TASK
Copy each line below in which the string "BIJOU" appears.

DATASET ENTRIES
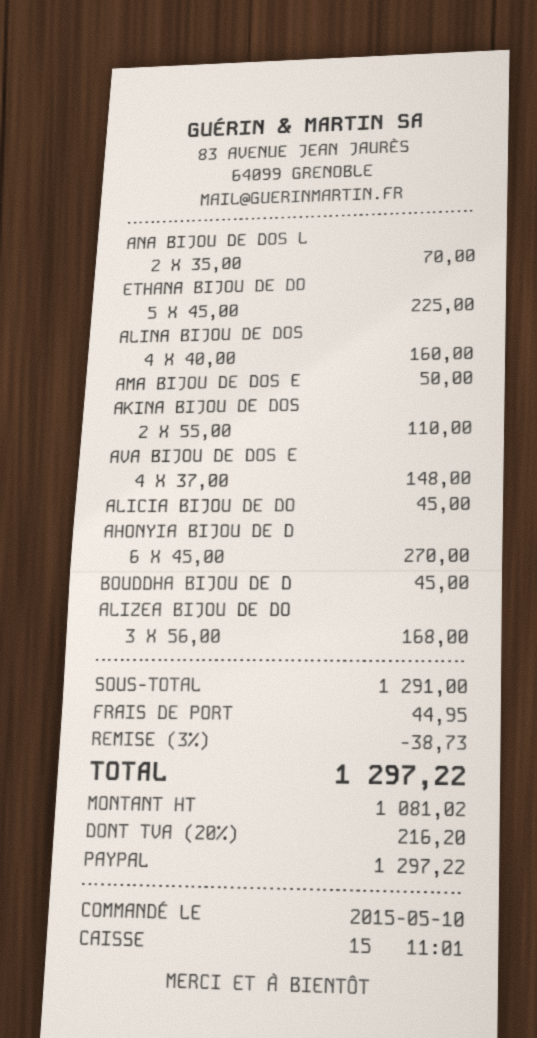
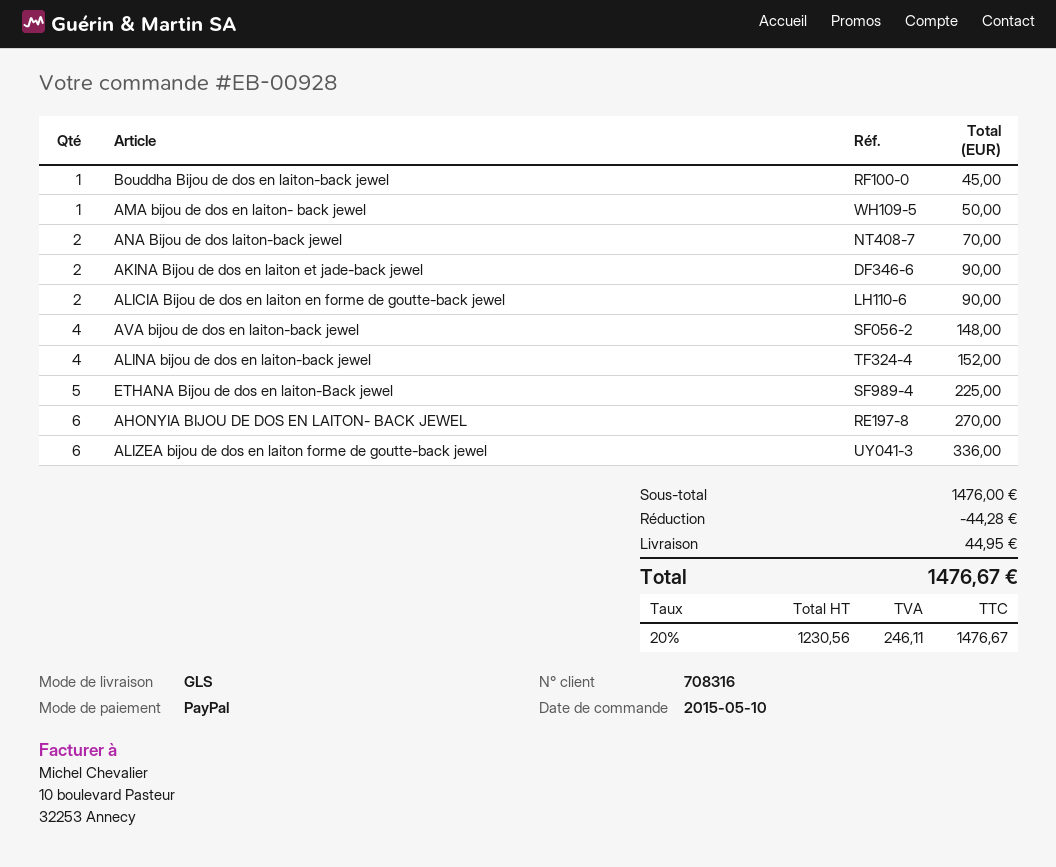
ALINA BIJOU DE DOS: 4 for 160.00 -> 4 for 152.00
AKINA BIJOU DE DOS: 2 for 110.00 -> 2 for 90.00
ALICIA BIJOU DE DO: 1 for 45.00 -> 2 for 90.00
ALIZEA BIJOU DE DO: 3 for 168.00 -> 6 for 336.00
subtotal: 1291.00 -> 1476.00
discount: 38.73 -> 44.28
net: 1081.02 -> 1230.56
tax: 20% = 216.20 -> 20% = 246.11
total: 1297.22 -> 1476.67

* * *

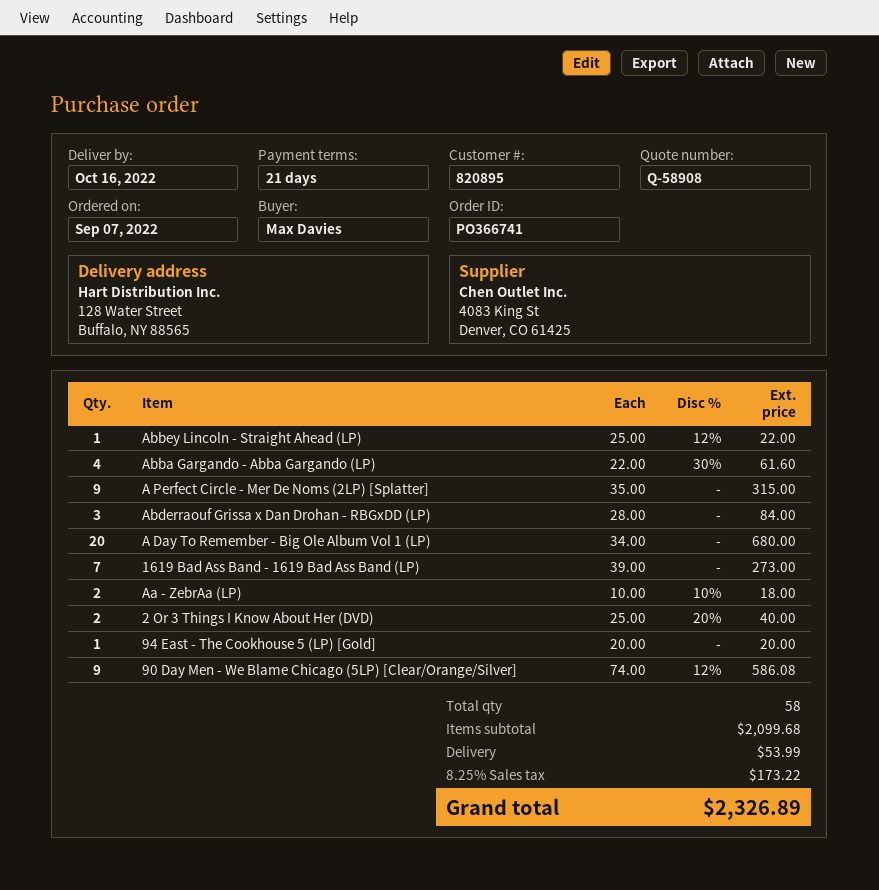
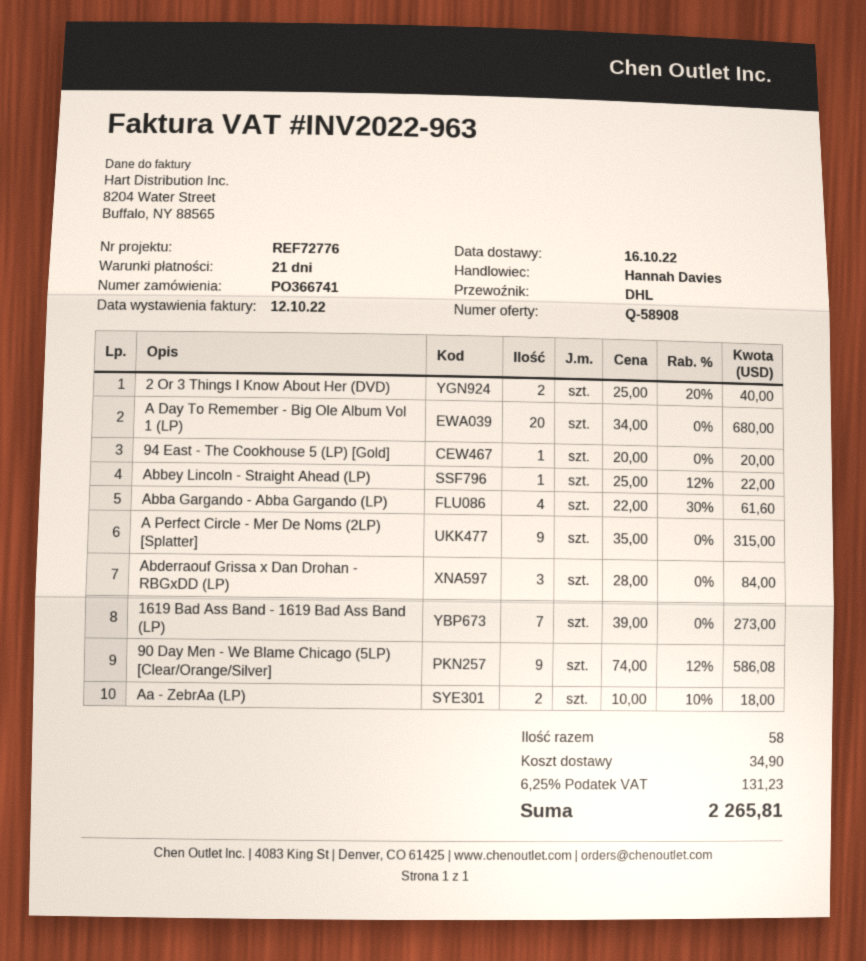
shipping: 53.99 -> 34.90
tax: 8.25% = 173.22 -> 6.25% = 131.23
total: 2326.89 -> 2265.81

RESPONSE BELOW
ALINA BIJOU DE DOS: 4 for 160.00 -> 4 for 152.00
AKINA BIJOU DE DOS: 2 for 110.00 -> 2 for 90.00
ALICIA BIJOU DE DO: 1 for 45.00 -> 2 for 90.00
ALIZEA BIJOU DE DO: 3 for 168.00 -> 6 for 336.00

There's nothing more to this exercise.